I start the dance of shifting, making room for and stretching far past what I ever thought I was capable of.
His little voice desperately tells me, ‘I can’t fit, Momma.’
Oh baby boy, there is always a place in my momma arms for you. So we awkwardly maneuver, the fresh-from-heaven little on one side and my newly big boy on the other. And I soak it all in for the few fleeting moments – the sweetness of holding my heart on the outside of my body.
This is the beautiful slow dance before the crazy techno break-dancing begins.
Oh, how this parenting two precious souls has broken me.
From the months upon months of morning sickness to the perinatal depression and anxiety to the debilitating pain of the last trimester to…
The very first time Simon asked, ‘What about me?‘
What about me?
There is not a day that goes by that doesn’t find me on the floor humbled before my God.
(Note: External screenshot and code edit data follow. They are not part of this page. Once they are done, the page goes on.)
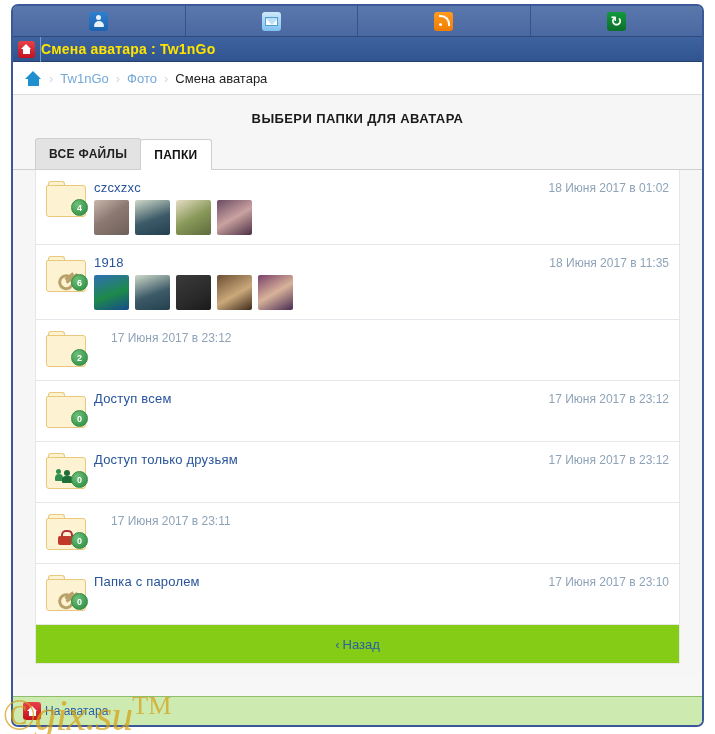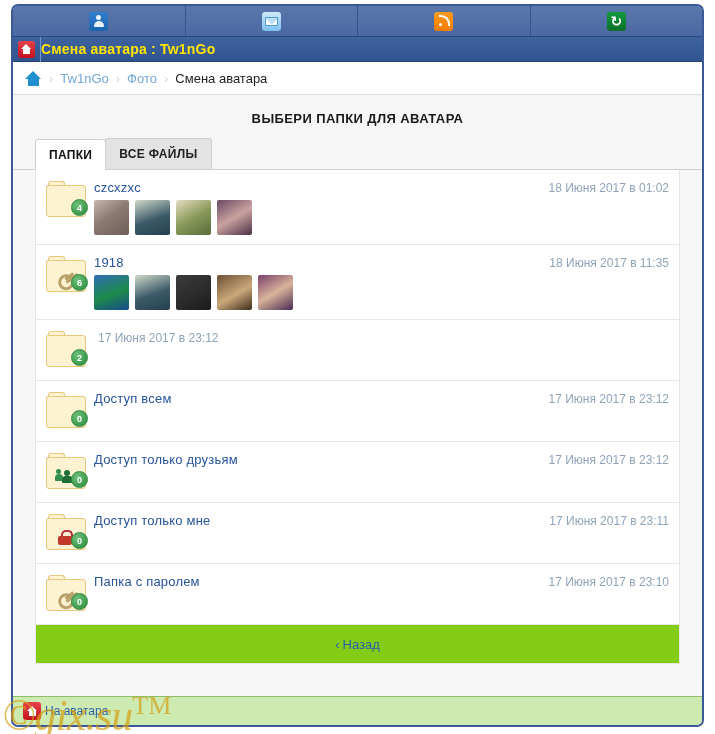--- a/index.html
+++ b/index.html
@@ -430,8 +430,8 @@
       <div class="page-heading">ВЫБЕРИ ПАПКИ ДЛЯ АВАТАРА</div>
 
       <div class="tabs">
+        <div class="tab">ВСЕ ФАЙЛЫ</div>
         <div class="tab active">ПАПКИ</div>
-        <div class="tab">ВСЕ ФАЙЛЫ</div>
       </div>
 
       <div class="folder-list" id="folder-list">

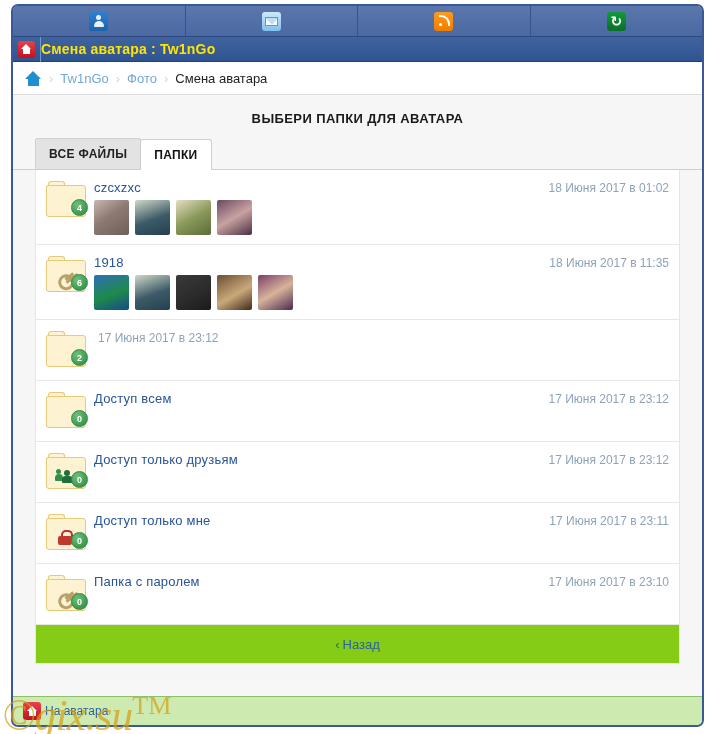--- a/index.html
+++ b/index.html
@@ -314,7 +314,7 @@
     font-size: 12px;
     white-space: nowrap;
     padding-top: 2px;
-    margin-left: 8px;
+    margin-left: 21px;
   }
 
   

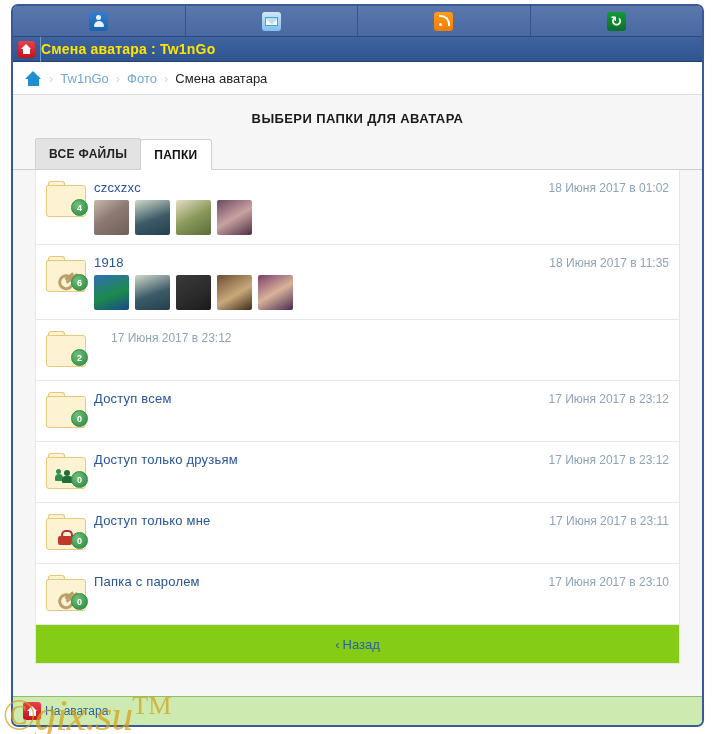--- a/index.html
+++ b/index.html
@@ -518,9 +518,6 @@
               </div>
               <div class="folder-count">0</div>
             </div>
-            <div class="folder-main">
-              <div class="folder-name">Доступ только мне</div>
-            </div>
             <div class="folder-date">17 Июня 2017 в 23:11</div>
           </div>
           <div class="folder-row">

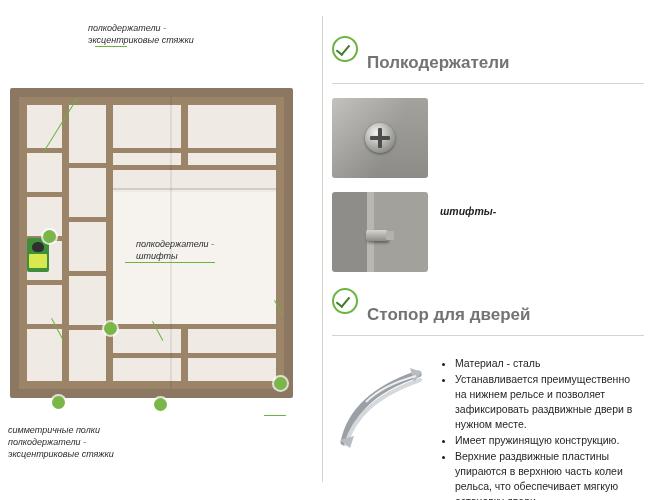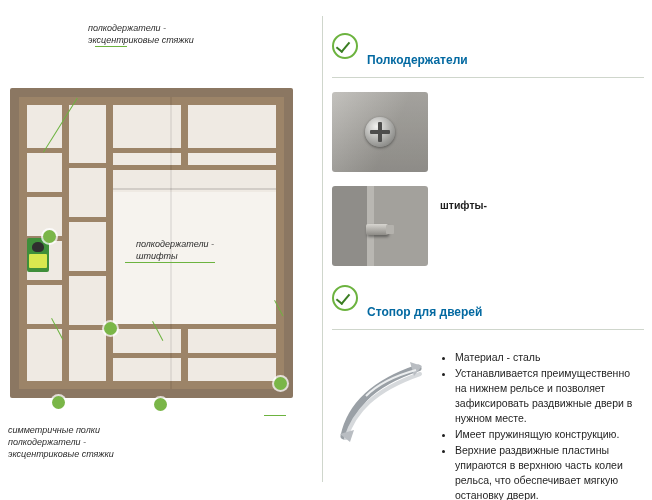--- a/index.html
+++ b/index.html
@@ -133,9 +133,9 @@
     transform: rotate(40deg);
   }
   .section-title {
-    font-size: 12px;
+    font-size: 17px;
     font-weight: bold;
-    color: #0369a1;
+    color: #737373;
     margin-top: 29px;
   }
   .hrule {

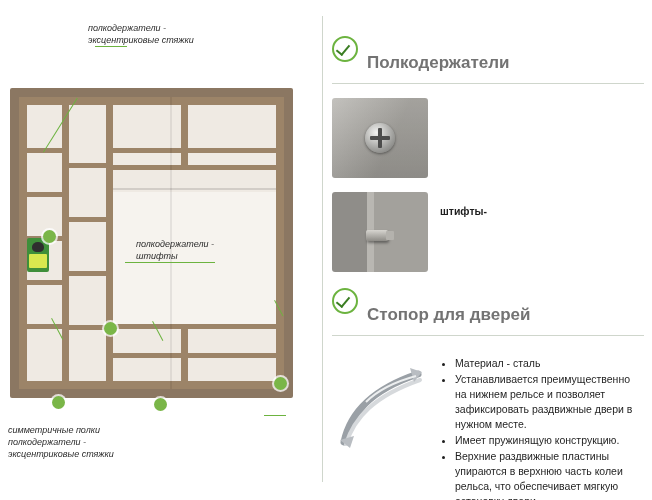--- a/index.html
+++ b/index.html
@@ -338,7 +338,7 @@
         </div>
       </div>
 
-      <div class="row" style="margin-top:14px;">
+      <div class="row" style="margin-top:14px;font-style:italic;">
         <div class="thumb thumb-edge">
           <div class="pin"></div>
         </div>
I can’t do this, Lord. I’m not qualified. I’m impatient. Short-tempered. Frustrated. Overwhelmed. Exhausted. Yes.
I feel it deep within my soul; this was never supposed to be about what I am capable of on my own.
Why do we, mommas insist on striving on our own? What keeps us from reaching out for help from God, from our spouses, from our family and friends? Pride? Fear?
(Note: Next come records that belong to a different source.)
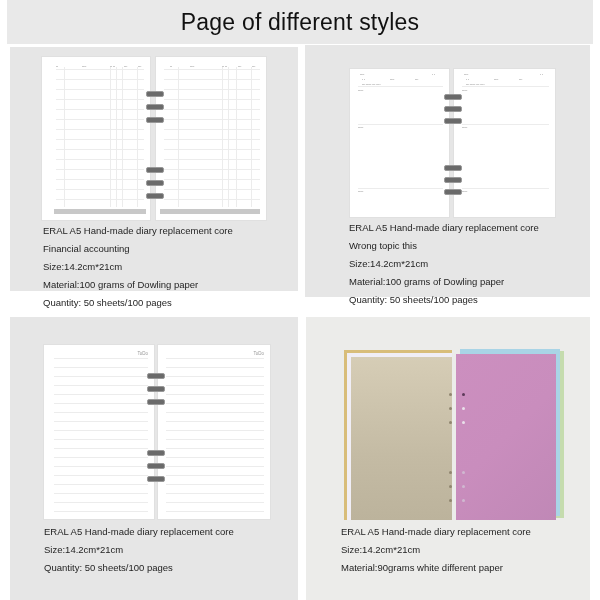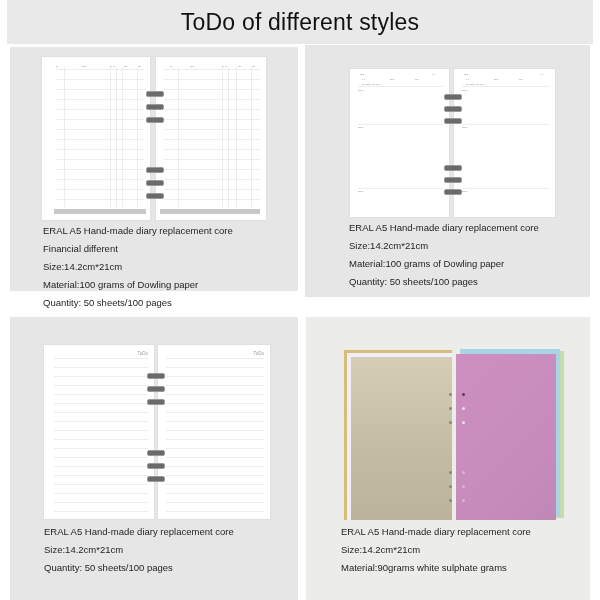--- a/index.html
+++ b/index.html
@@ -54,7 +54,7 @@
 <body>
 
 <div class="title-bar">
-  <h1>ToDo of different styles</h1>
+  <h1>Page of different styles</h1>
 </div>
 
 <div class="panel p1">

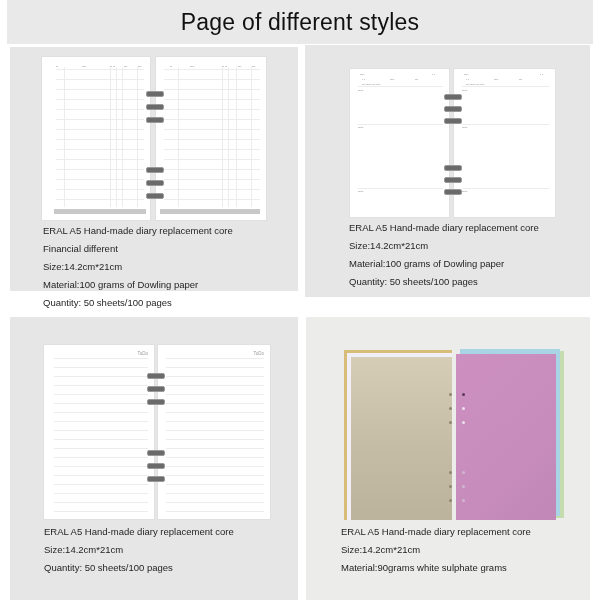--- a/index.html
+++ b/index.html
@@ -122,7 +122,7 @@
   </div>
   <div class="caption" style="top:175px; left:33px;">
     <div>ERAL A5 Hand-made diary replacement core</div>
-    <div>Financial different</div>
+    <div>Financial accounting</div>
     <div>Size:14.2cm*21cm</div>
     <div>Material:100 grams of Dowling paper</div>
     <div>Quantity: 50 sheets/100 pages</div>

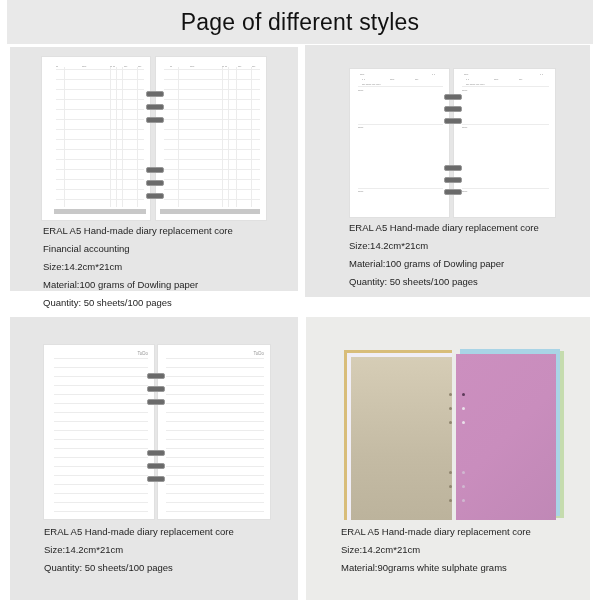--- a/index.html
+++ b/index.html
@@ -168,6 +168,7 @@
   </div>
   <div class="caption" style="top:174px; left:44px;">
     <div>ERAL A5 Hand-made diary replacement core</div>
+    <div>Wrong topic this</div>
     <div>Size:14.2cm*21cm</div>
     <div>Material:100 grams of Dowling paper</div>
     <div>Quantity: 50 sheets/100 pages</div>

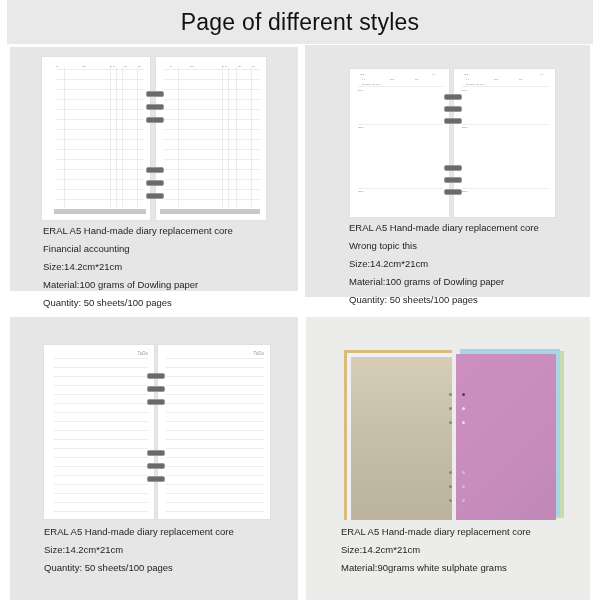--- a/index.html
+++ b/index.html
@@ -259,7 +259,7 @@
   <div class="caption" style="top:206px; left:35px;">
     <div>ERAL A5 Hand-made diary replacement core</div>
     <div>Size:14.2cm*21cm</div>
-    <div>Material:90grams white sulphate grams</div>
+    <div>Material:90grams white different paper</div>
   </div>
 </div>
Probably a little bit of both, but whatever it is we need to lay it down and for help when needed.
It wasn’t until I began to fall towards rock bottom that I realized how silly it was to not ask for help. Especially, how ridiculous it was to try to parent without God.
So we dance. I try to let Him lead. Oh, do I try, but I forget I don’t know the steps like He does. So I wrestle and stumble and fall back down on my knees, once again.
And there is grace for my mess.
Sweet friends, there is grace for yours, too.
It doesn’t matter what you’re struggling with, right now. Whatever it is there is grace.
It’s been six months since I wrote the intro for this post. My littles and I have found our own rhythm. Sometimes we are all dancing to a different beat, but I’ve learned if I keep in step with God, it doesn’t matter what those sweet tiny feet are up to.
There’s grace for that, and I am never dancing alone.
Go love well!
When did you realize that you couldn’t do life alone?